Des résultats importans à divers titres ont de bonne heure, nous l’avons dit, manifesté la féconde influence de la société archéologique. Le parthénon, l’Erechteum et les Propylées, dégagés et restaurés, ont inspiré trois belles études exécutées sur l’Acropole à des élèves distingués de l’école de Rome[1]. Avant les récens travaux des Hellènes, M. de Laborde n’aurait assurément pas conçu dans d’aussi vastes proportions le grand ouvrage qu’il publie sur les monumens grecs. L’école française d’Athènes, représentée ici même par un nom cher aux lettres, a donné sur le temple de Minerve une ingénieuse monographie[2]. Les études allemandes sur l’archéologie grecque sont presque toutes antérieures à la naissance de la société d’Athènes. Quelques mémoires ont été cependant suscités par cette société en Allemagne ; nous citerons entre autres celui de MM. Ross, Ed. Schaubert et Chr. Hansen, sur le temple de la Victoire aptère, publié à Berlin en 1839. De nombreuses inscriptions, exhumées par les ouvriers de l’hétairie, ont enrichi la grande collection de M. Bœckh. Si la mort, une mort prématurée et cruelle, n’eût fait de la Grèce elle-même, qu’il étudiait avec passion, le tombeau d’Ottfried Müller, ceux qui connaissent son Manuel d’archéologie peuvent calculer l’immense parti que cet autre Winkelmann eût tiré des recherches et des fouilles modernes. Enfin, depuis que rien n’obstrue plus les modèles éternels de l’architecture antique, le pinceau, le crayon, la photographie, en reproduisent plus aisément et plus fidèlement l’image et secourent ainsi par momens l’art qui s’égare et le goût qui s’affaiblit.

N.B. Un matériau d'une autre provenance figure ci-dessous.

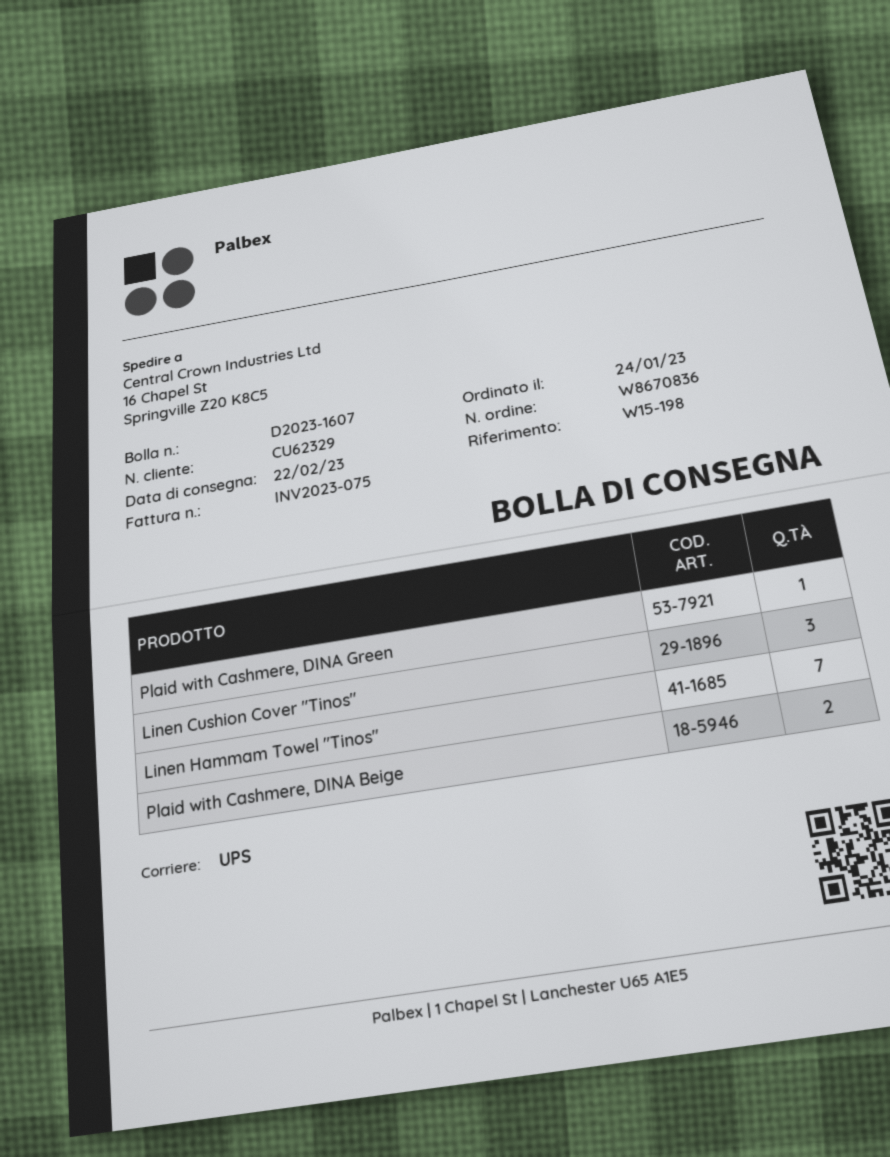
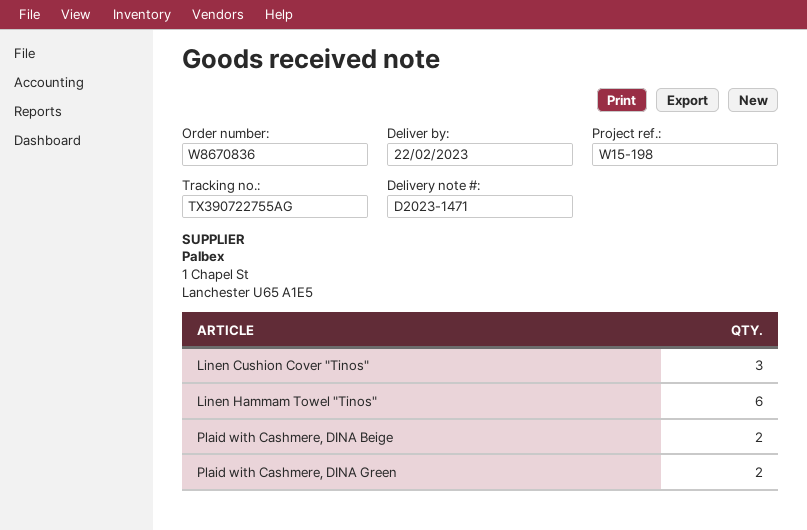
delivery note number: D2023-1607 -> D2023-1471
Plaid with Cashmere, DINA Green: 1 -> 2
Linen Hammam Towel "Tinos": 7 -> 6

Cependant, de toutes les conséquences heureuses produites par la conservation et l’entretien des temples antiques, il en est une que l’avenir se chargera de tirer tout entière, et que dès à présent je dois faire entrevoir : je veux parler de cet accord entre les monumens grecs et la nature qui les encadre, accord merveilleux qui, grace aux intelligentes

  1. MM. Paccard, Tétaz et Desbuissons.
  2. Voyez, dans la Revue du 1er décembre 1847, le Parthénon, de M. E. Burnouf.